*** SOURCE INFORMATION Section Begins ***
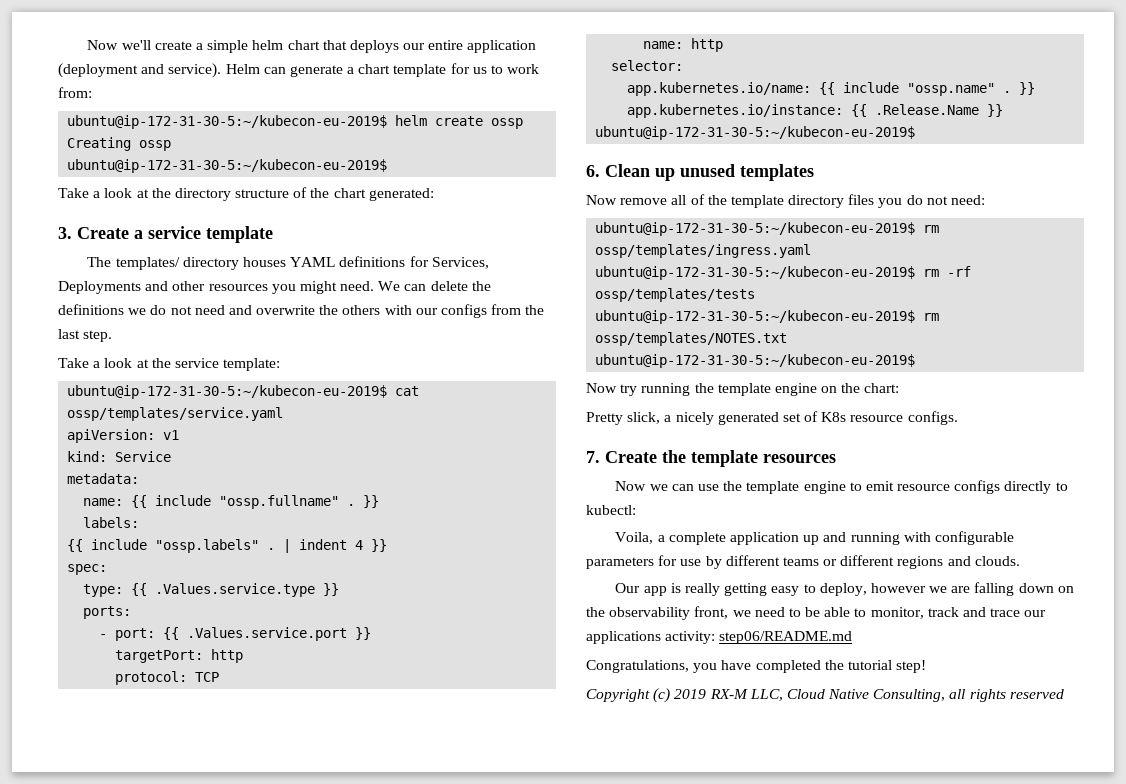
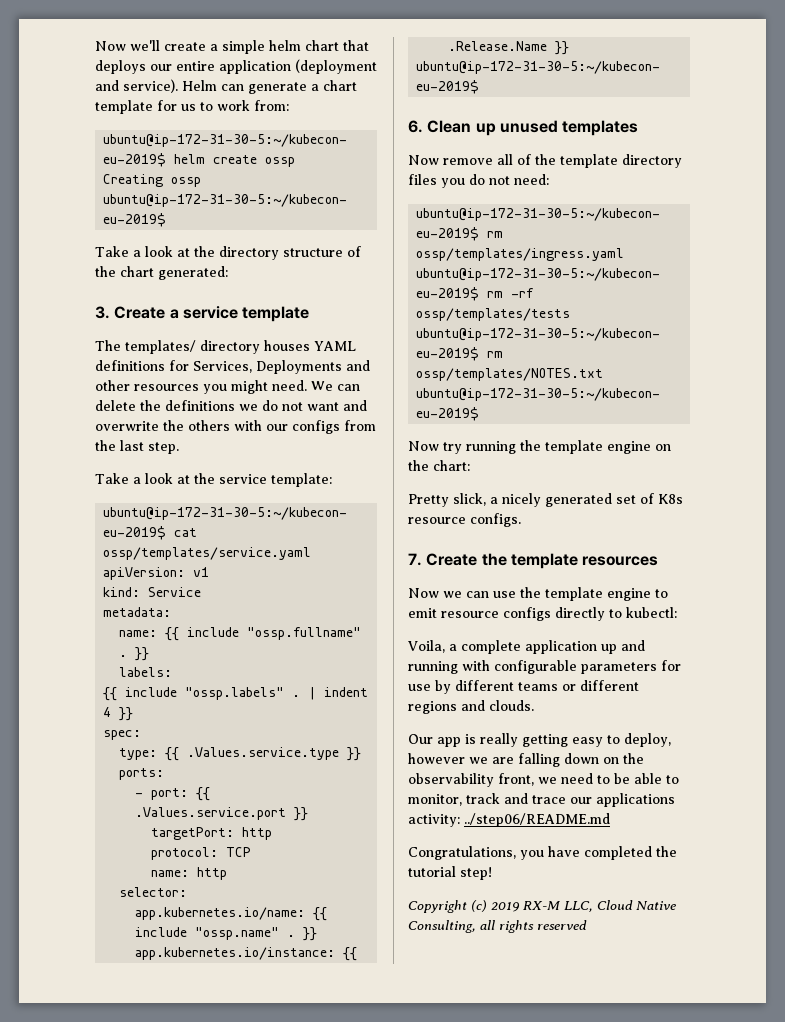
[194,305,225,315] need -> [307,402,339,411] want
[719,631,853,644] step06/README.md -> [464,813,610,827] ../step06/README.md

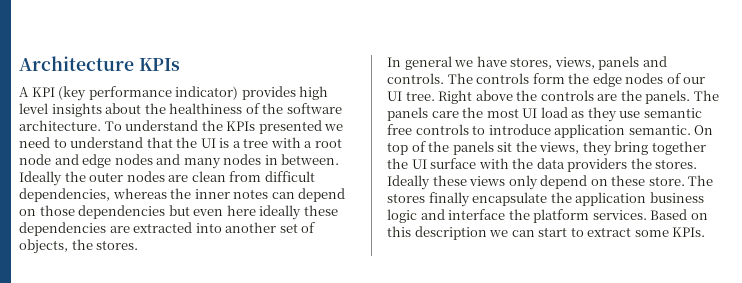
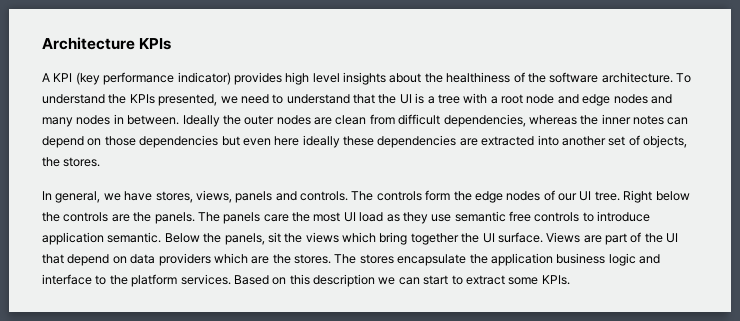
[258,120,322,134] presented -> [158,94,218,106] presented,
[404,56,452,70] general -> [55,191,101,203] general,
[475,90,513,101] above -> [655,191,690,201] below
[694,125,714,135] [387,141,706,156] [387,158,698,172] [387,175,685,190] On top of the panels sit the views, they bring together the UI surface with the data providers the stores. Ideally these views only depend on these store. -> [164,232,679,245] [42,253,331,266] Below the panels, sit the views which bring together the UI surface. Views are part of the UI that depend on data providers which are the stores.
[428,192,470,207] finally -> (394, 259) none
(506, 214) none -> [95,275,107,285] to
*** SOURCE INFORMATION Section Ends ***
**WORK TO BE COMPLETED:** From the records above, report the count of lines containing "none" and nothing more.

**EXERCISE RESPONSE:** 2